Think about that. Better tools usually create the expectation of better performance: If a carpenter gets a better saw, you expect straighter, more accurate cuts. Under null-hypothesis testing, though, improved measurement enables worse data to count as better evidence. Meehl contrasted this with the situation in physics, where researchers set out in advance to test a specific result that they expect their data to reflect (rather than being satisfied with any effect that is “not zero”).

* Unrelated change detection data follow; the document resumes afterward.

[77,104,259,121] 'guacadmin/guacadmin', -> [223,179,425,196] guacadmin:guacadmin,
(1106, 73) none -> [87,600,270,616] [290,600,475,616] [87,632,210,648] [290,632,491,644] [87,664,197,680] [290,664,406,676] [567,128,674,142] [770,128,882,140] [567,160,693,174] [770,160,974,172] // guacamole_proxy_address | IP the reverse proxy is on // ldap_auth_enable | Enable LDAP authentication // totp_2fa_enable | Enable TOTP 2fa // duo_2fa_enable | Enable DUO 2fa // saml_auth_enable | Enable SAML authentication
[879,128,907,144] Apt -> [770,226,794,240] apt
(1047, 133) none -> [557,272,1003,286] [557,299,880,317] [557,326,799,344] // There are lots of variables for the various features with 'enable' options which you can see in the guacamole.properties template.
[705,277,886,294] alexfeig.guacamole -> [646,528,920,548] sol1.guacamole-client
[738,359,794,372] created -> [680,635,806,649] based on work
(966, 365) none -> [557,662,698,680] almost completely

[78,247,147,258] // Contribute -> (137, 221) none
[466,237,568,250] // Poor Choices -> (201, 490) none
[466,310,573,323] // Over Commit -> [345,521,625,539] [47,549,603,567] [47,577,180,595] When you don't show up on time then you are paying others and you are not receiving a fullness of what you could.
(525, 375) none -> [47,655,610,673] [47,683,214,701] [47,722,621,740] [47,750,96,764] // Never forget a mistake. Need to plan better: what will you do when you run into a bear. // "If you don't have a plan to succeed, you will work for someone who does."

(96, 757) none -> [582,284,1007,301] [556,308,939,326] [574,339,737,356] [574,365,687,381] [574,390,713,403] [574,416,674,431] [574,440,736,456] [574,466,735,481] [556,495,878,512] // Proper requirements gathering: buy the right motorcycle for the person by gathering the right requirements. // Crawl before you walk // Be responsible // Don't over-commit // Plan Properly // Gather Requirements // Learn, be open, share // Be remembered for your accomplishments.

Thus it gets more difficult for them to confirm the theory as measurements get better.
Gelman quotes Meehl’s nightmare scenario: By using null hypothesis tests across multiple studies:
a zealous and clever investigator can slowly wend his way through a tenuous nomological network, performing a long series of related experiments which appear to the uncritical reader as a fine example of “an integrated research program,” without ever once refuting or corroborating so much as a single strand of the network…. [He is] a potent-but-sterile intellectual rake, who leaves in his merry path a long train of ravished maidens but no viable scientific offspring.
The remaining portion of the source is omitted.